** Opening RECORD EXTRACTS block **

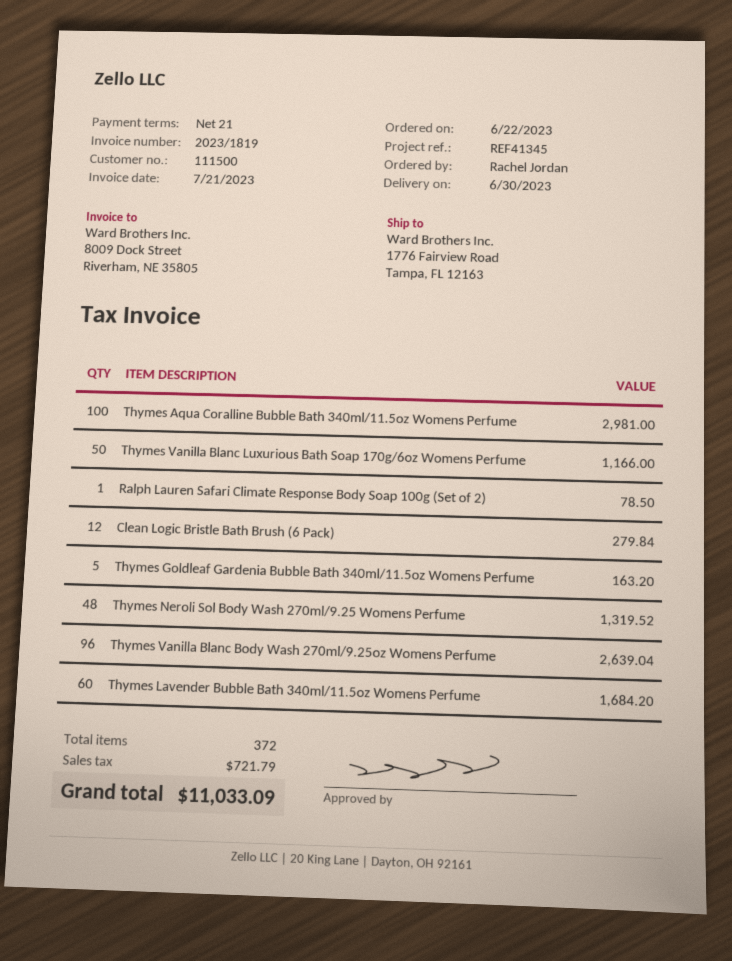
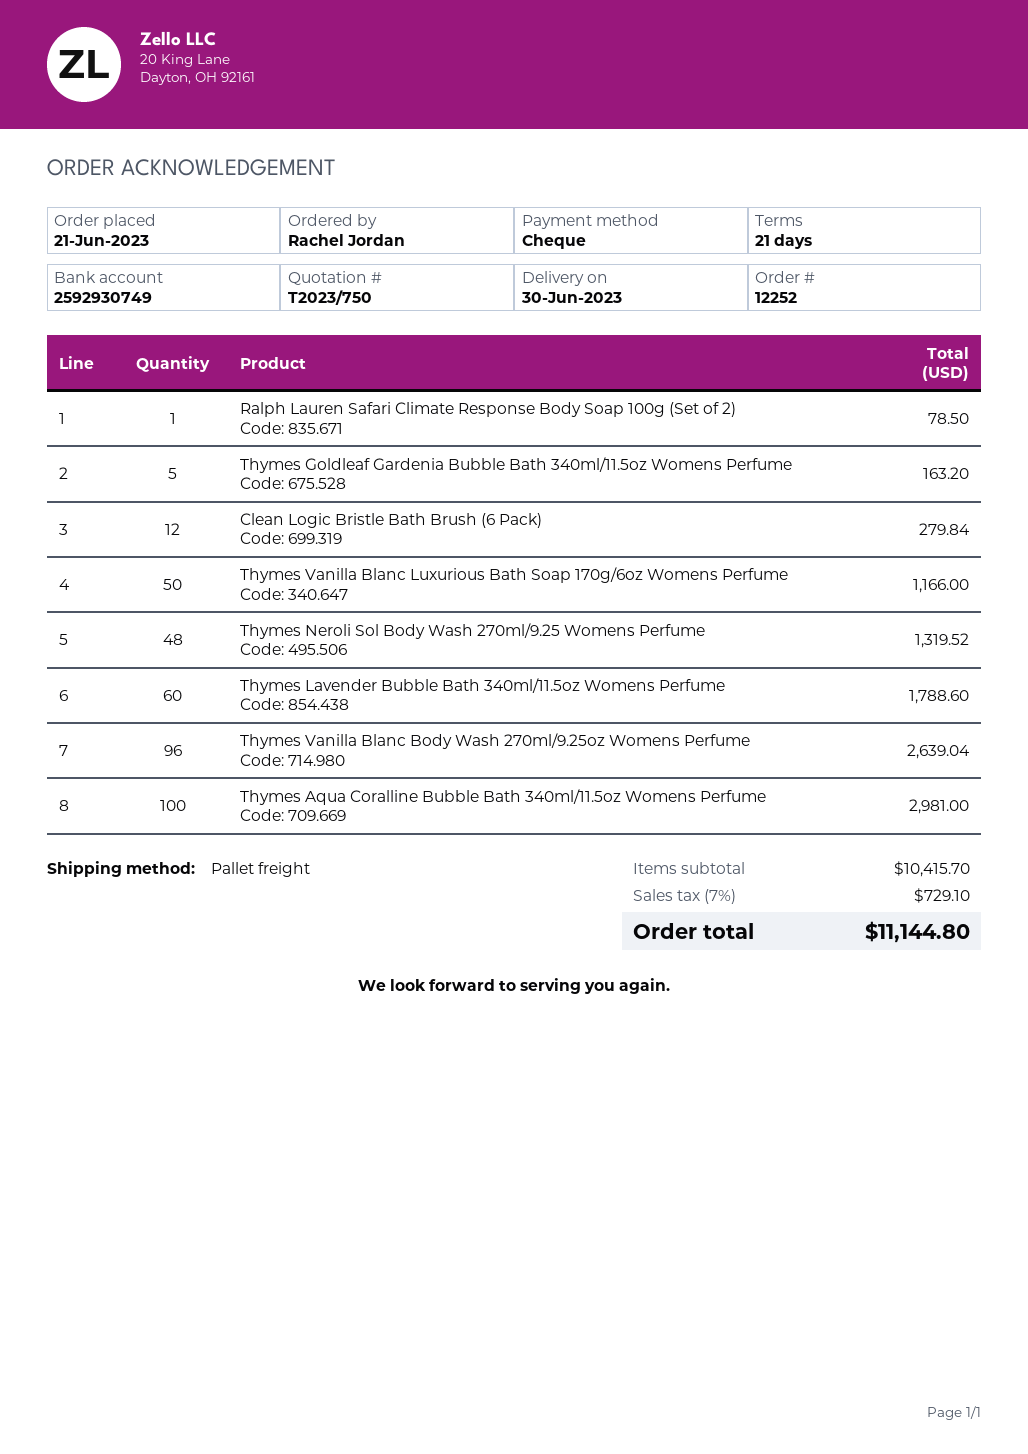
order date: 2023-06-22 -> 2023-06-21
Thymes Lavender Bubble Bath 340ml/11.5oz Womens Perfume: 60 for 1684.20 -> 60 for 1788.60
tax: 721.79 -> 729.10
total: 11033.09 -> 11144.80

** Closing RECORD EXTRACTS block **
** Opening RECORD EXTRACTS block **

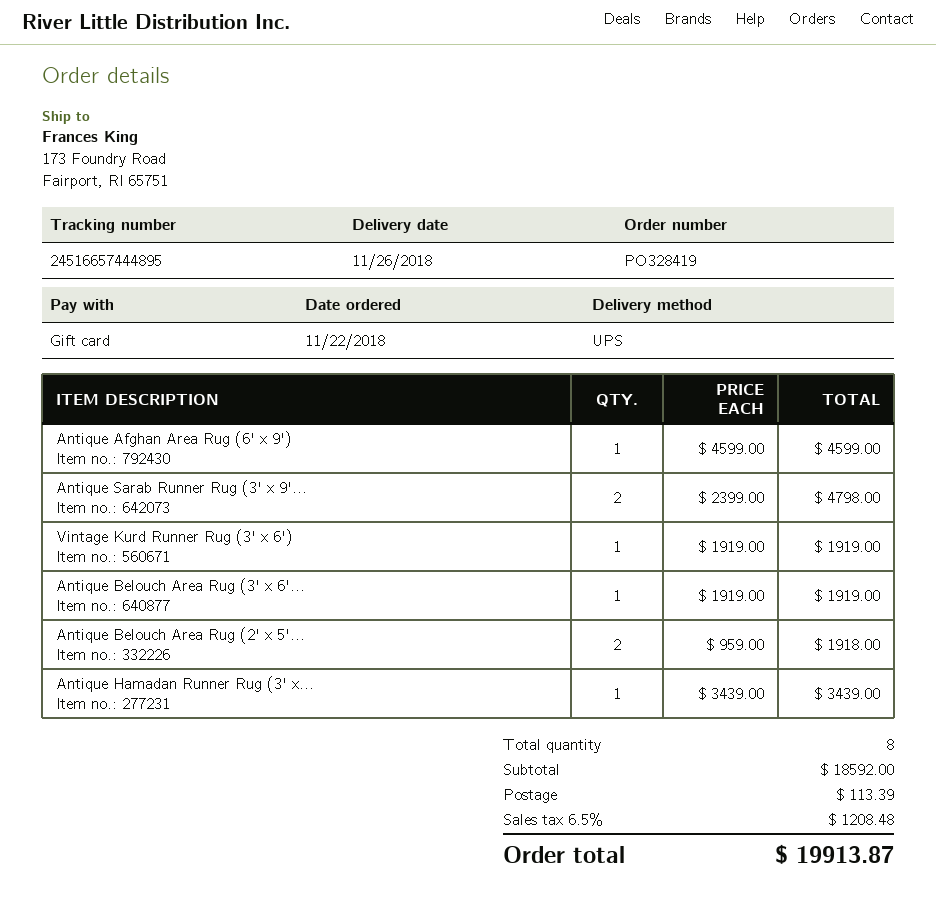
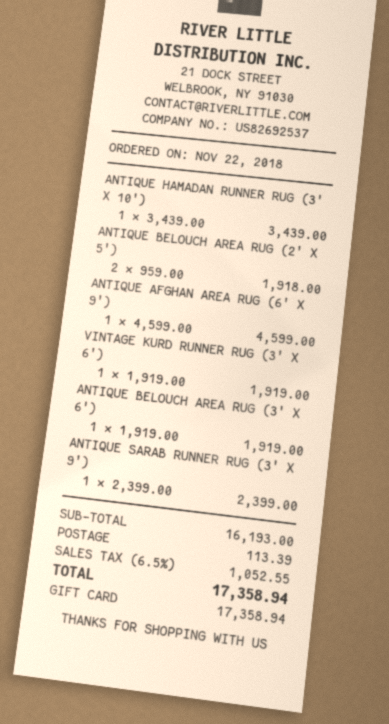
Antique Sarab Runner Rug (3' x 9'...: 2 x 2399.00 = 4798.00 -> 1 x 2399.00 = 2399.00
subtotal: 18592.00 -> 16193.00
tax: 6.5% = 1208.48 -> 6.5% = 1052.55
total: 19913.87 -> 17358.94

** Closing RECORD EXTRACTS block **
** Opening RECORD EXTRACTS block **

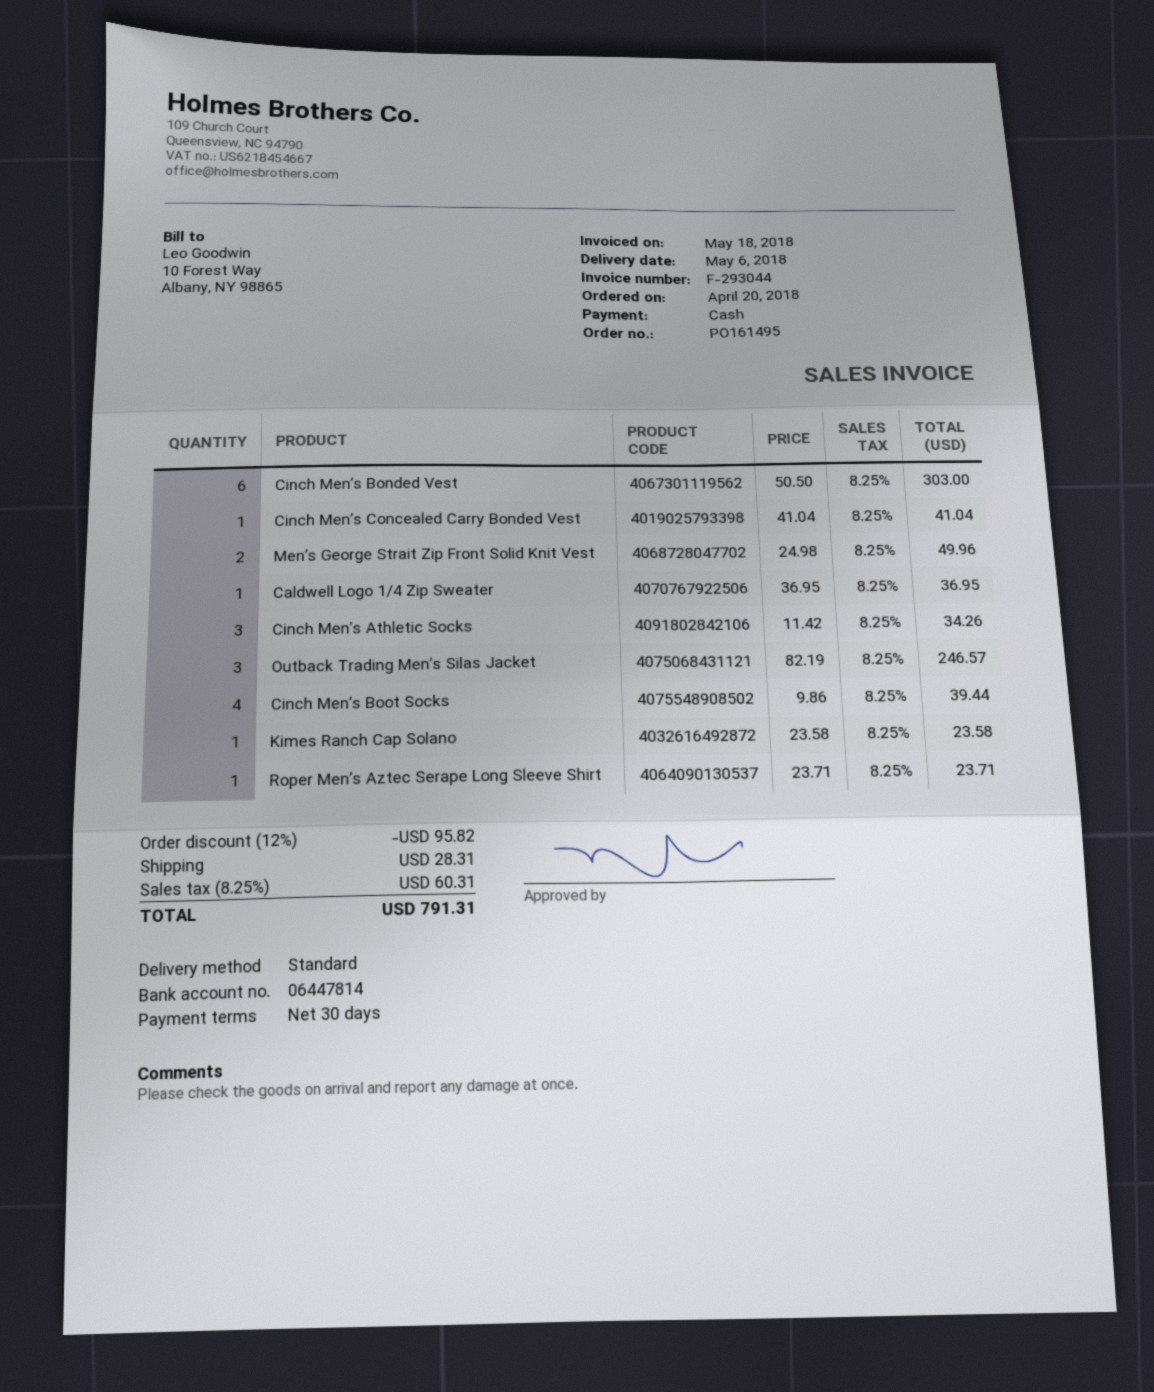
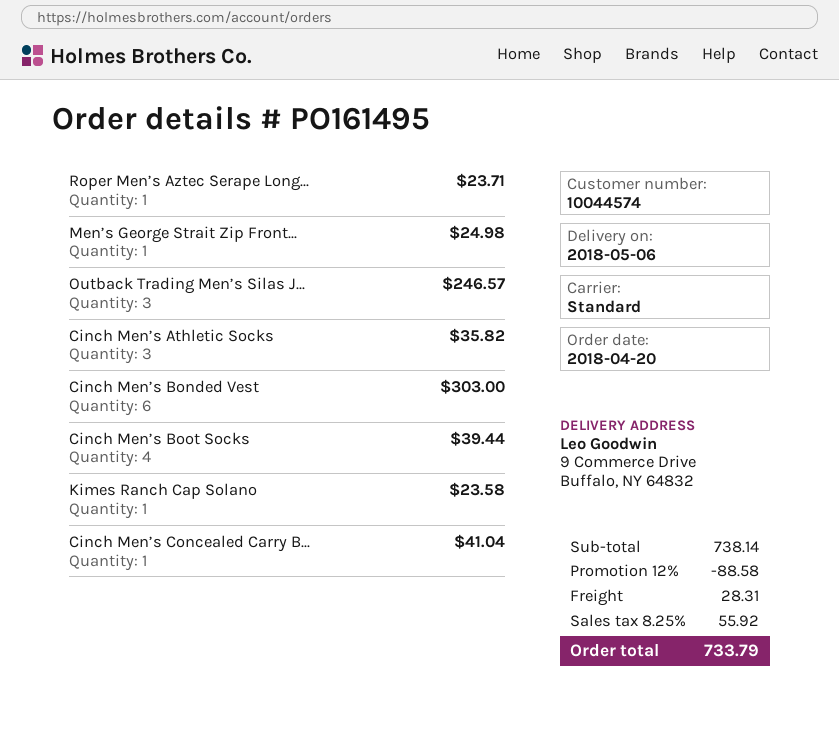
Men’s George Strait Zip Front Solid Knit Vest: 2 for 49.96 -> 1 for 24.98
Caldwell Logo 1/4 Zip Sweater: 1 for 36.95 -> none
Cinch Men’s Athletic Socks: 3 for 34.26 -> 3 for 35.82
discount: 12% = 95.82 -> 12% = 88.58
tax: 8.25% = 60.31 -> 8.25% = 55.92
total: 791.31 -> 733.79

** Closing RECORD EXTRACTS block **

Among the records above, only the lines between the line holding "Caldwell Logo 1/4" and the line holding "total: 791.31 -> 733.79", inclusive, are to be output, exactly as written.

Caldwell Logo 1/4 Zip Sweater: 1 for 36.95 -> none
Cinch Men’s Athletic Socks: 3 for 34.26 -> 3 for 35.82
discount: 12% = 95.82 -> 12% = 88.58
tax: 8.25% = 60.31 -> 8.25% = 55.92
total: 791.31 -> 733.79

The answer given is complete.